Anyway if you put something together (whether it’s this way or via callback), open a PR on the PyMC repo and I’d be excited to look at it.

Hi Jesse, thanks for your reply.

I’m not familiar with PyMC’s internals, but I guess callbacks are not a good option as they probably aren’t supposed to modify the optimiser. Anyway, will have a look and report back.

Hi,

I’ve had a look at PyMC’s code and I’m wondering whether there’s a way of updating the optimiser’s learning rate on the fly via a callback. The call sequence seems to be:

  1. pymc.variational.inference.fit()
  2. pymc.variational.inference.Inference.fit()
  3. pymc.variational.inference._iterate_with_loss()

and the optimiser (passed as obj_optimizer) is compiled into a step_function (no idea what goes on here).

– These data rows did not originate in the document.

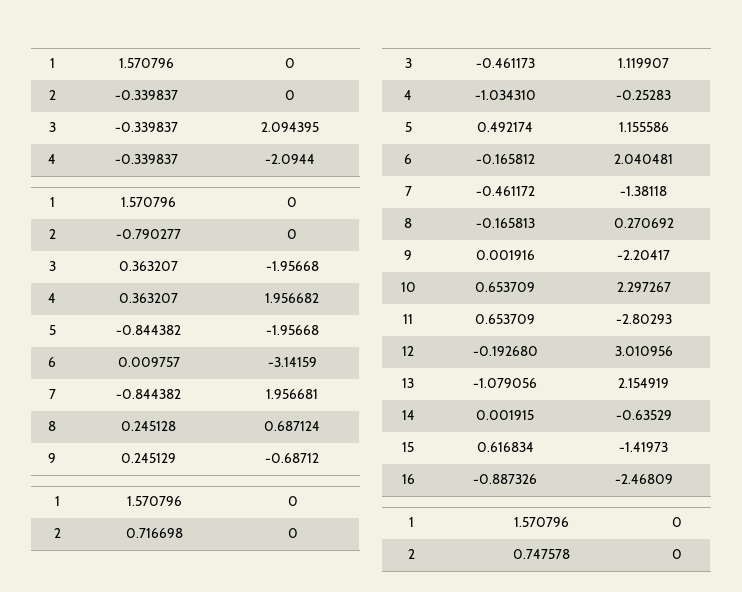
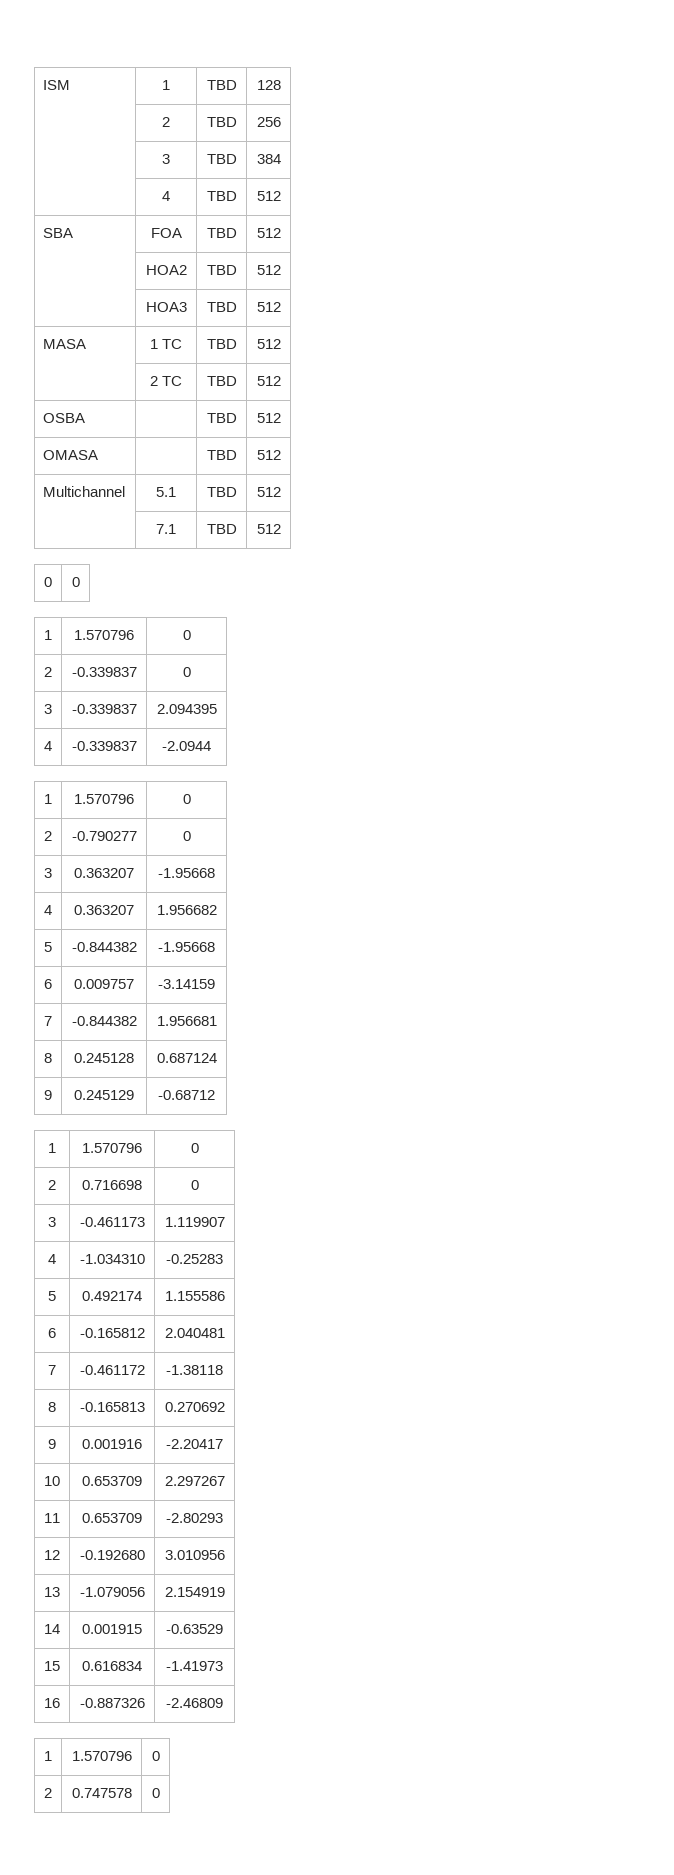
+ ISM | 1 | TBD | 128
+ | 2 | TBD | 256
+ | 3 | TBD | 384
+ | 4 | TBD | 512
+ SBA | FOA | TBD | 512
+ | HOA2 | TBD | 512
+ | HOA3 | TBD | 512
+ MASA | 1 TC | TBD | 512
+ | 2 TC | TBD | 512
+ OSBA | | TBD | 512
+ OMASA | | TBD | 512
+ Multichannel | 5.1 | TBD | 512
+ | 7.1 | TBD | 512
+ 0 | 0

I guess my question is, is the optimiser accessible and modifiable from pymc.variational.inference._iterate_with_loss(), which is where the training loop lies?

Thanks!

So what you want is to have the learning_rate parameter be a pytensor.shared variable. This is the class of variables that are allowed to dynamically change after a function is compiled. The wrinkle is that you need to provide pytensor with a mapping old_value:new_value that tells it how to update these shared variables. This is called updates, and it’s created by the optimizer itself.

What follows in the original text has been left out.